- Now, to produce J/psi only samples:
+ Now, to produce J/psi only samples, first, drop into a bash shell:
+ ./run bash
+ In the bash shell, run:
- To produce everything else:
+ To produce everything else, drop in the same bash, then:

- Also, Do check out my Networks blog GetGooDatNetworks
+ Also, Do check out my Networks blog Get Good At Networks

· · ·

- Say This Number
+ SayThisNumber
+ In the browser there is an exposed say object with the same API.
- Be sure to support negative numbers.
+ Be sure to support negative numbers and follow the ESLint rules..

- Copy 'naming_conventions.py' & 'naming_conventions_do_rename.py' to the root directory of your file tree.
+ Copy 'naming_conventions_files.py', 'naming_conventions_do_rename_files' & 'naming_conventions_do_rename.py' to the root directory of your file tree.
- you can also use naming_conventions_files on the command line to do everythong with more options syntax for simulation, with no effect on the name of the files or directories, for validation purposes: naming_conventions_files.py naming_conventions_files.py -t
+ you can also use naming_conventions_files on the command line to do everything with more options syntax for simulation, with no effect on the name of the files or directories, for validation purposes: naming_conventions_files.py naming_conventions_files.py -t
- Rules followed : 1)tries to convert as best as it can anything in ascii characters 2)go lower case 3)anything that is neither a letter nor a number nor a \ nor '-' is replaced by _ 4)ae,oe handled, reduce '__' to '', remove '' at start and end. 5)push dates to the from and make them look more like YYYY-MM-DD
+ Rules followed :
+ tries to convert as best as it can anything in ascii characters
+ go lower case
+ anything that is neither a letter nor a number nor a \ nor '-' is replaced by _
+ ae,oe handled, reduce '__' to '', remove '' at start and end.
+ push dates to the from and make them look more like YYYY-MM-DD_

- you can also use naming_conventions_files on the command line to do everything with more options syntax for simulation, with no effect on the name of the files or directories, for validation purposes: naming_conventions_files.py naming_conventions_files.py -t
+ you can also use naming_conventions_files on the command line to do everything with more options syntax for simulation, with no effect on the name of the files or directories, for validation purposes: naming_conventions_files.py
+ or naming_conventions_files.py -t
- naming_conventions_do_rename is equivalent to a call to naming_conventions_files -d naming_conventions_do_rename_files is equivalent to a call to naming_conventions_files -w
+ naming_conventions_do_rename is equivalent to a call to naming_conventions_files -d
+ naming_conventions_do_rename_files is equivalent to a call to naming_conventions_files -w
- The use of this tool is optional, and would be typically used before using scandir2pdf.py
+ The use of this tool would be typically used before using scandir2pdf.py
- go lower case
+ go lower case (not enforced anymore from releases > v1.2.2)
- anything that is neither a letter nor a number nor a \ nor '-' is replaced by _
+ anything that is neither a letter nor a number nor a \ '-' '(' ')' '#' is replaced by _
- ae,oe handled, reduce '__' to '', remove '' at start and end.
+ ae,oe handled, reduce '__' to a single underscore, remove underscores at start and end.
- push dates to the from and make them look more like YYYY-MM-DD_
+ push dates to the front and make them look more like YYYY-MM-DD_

· · ·

◆ EXERCISE DESCRIPTION ◆
Out of the data above, set down the lines from the one with "- Be sure to support negative numbers." to the one with "to do everythong", both included, exactly as written and with no additions.

◆ SOLVED EXERCISE ◆
- Be sure to support negative numbers.
+ Be sure to support negative numbers and follow the ESLint rules..

- Copy 'naming_conventions.py' & 'naming_conventions_do_rename.py' to the root directory of your file tree.
+ Copy 'naming_conventions_files.py', 'naming_conventions_do_rename_files' & 'naming_conventions_do_rename.py' to the root directory of your file tree.
- you can also use naming_conventions_files on the command line to do everythong with more options syntax for simulation, with no effect on the name of the files or directories, for validation purposes: naming_conventions_files.py naming_conventions_files.py -t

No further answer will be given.